Task description: Pull each line containing "Black" out of the listing below.

Dataset:

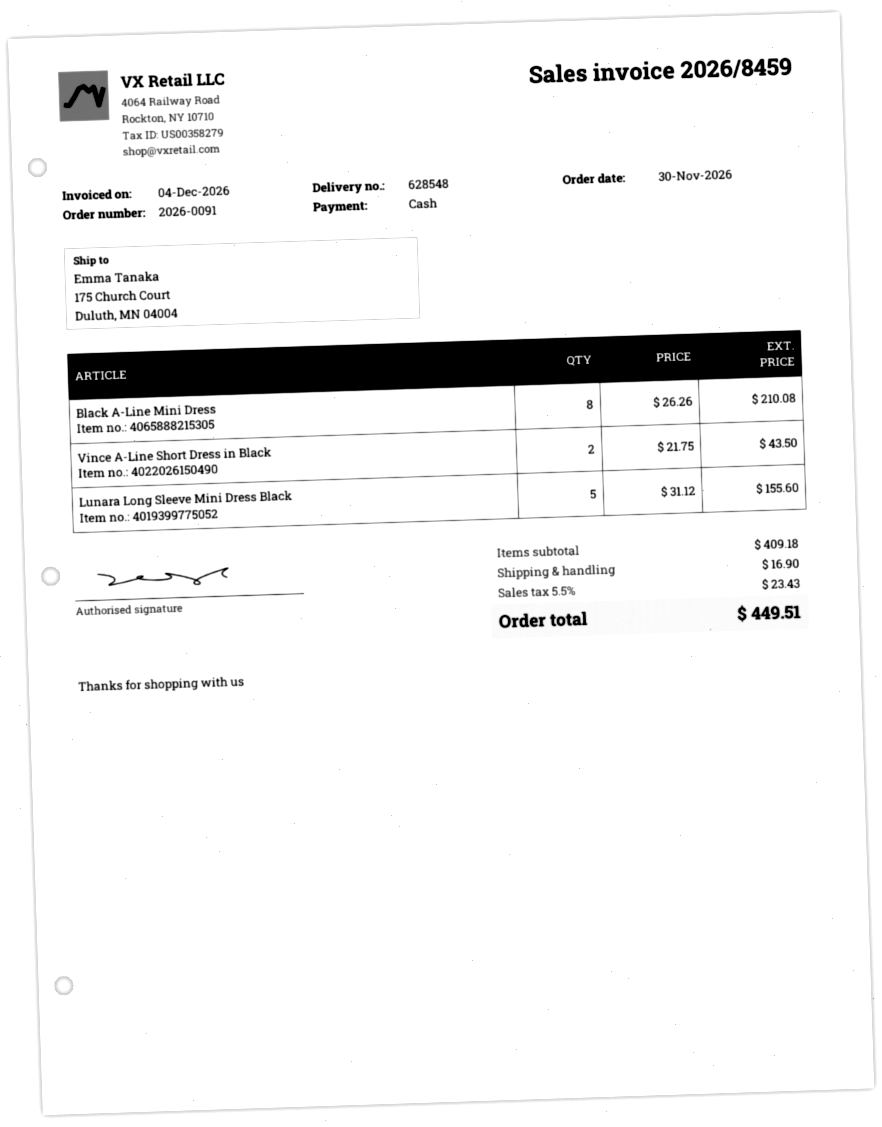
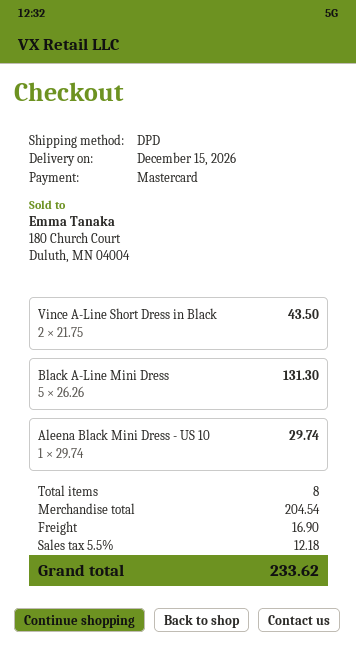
payment method: cash -> Mastercard
Black A-Line Mini Dress: 8 x 26.26 = 210.08 -> 5 x 26.26 = 131.30
Lunara Long Sleeve Mini Dress Black: 5 x 31.12 = 155.60 -> none
Aleena Black Mini Dress - US 10: none -> 1 x 29.74 = 29.74
subtotal: 409.18 -> 204.54
tax: 5.5% = 23.43 -> 5.5% = 12.18
total: 449.51 -> 233.62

Solved problem:
Black A-Line Mini Dress: 8 x 26.26 = 210.08 -> 5 x 26.26 = 131.30
Lunara Long Sleeve Mini Dress Black: 5 x 31.12 = 155.60 -> none
Aleena Black Mini Dress - US 10: none -> 1 x 29.74 = 29.74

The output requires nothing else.